# Work item:
Only the lines below starting at the one that contains "app in your" and ending at the one that contains "Full documentation pdf" are to be reproduced, exactly and with both ends kept.

***** Listed records

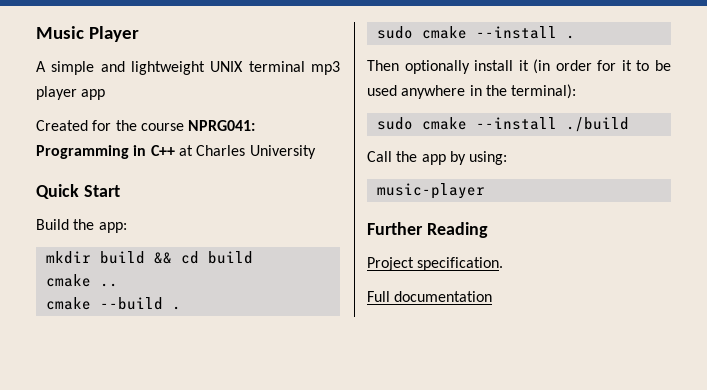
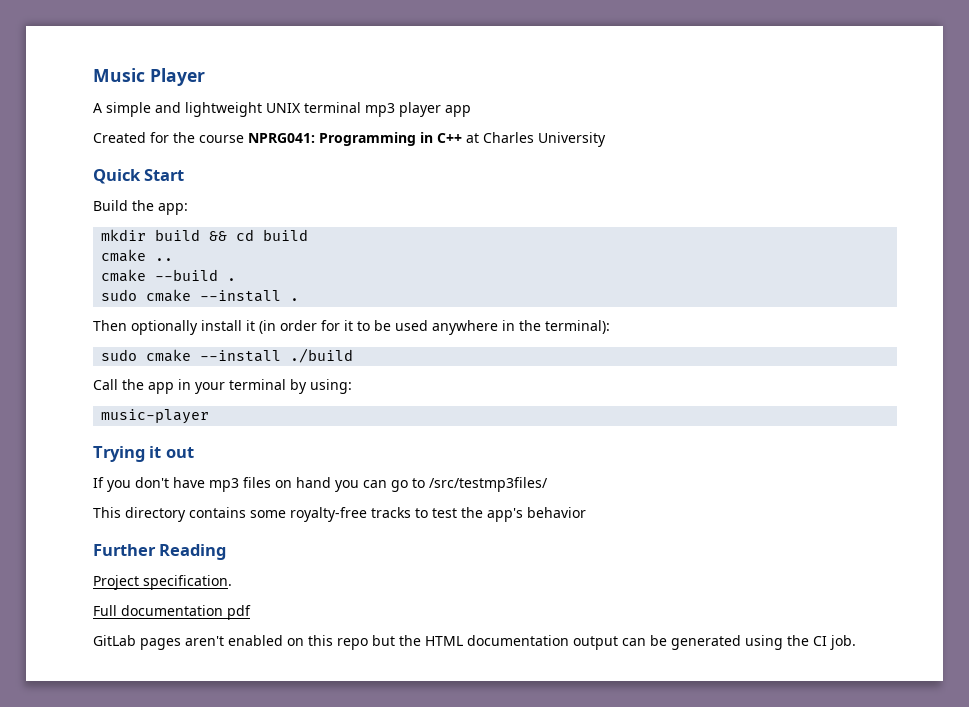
- Call the app by using:
+ Call the app in your terminal by using:
+ Trying it out
+ If you don't have mp3 files on hand you can go to /src/testmp3files/
+ This directory contains some royalty-free tracks to test the app's behavior
- Full documentation
+ Full documentation pdf
+ GitLab pages aren't enabled on this repo but the HTML documentation output can be generated using the CI job.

**********

# Exercise result:
+ Call the app in your terminal by using:
+ Trying it out
+ If you don't have mp3 files on hand you can go to /src/testmp3files/
+ This directory contains some royalty-free tracks to test the app's behavior
- Full documentation
+ Full documentation pdf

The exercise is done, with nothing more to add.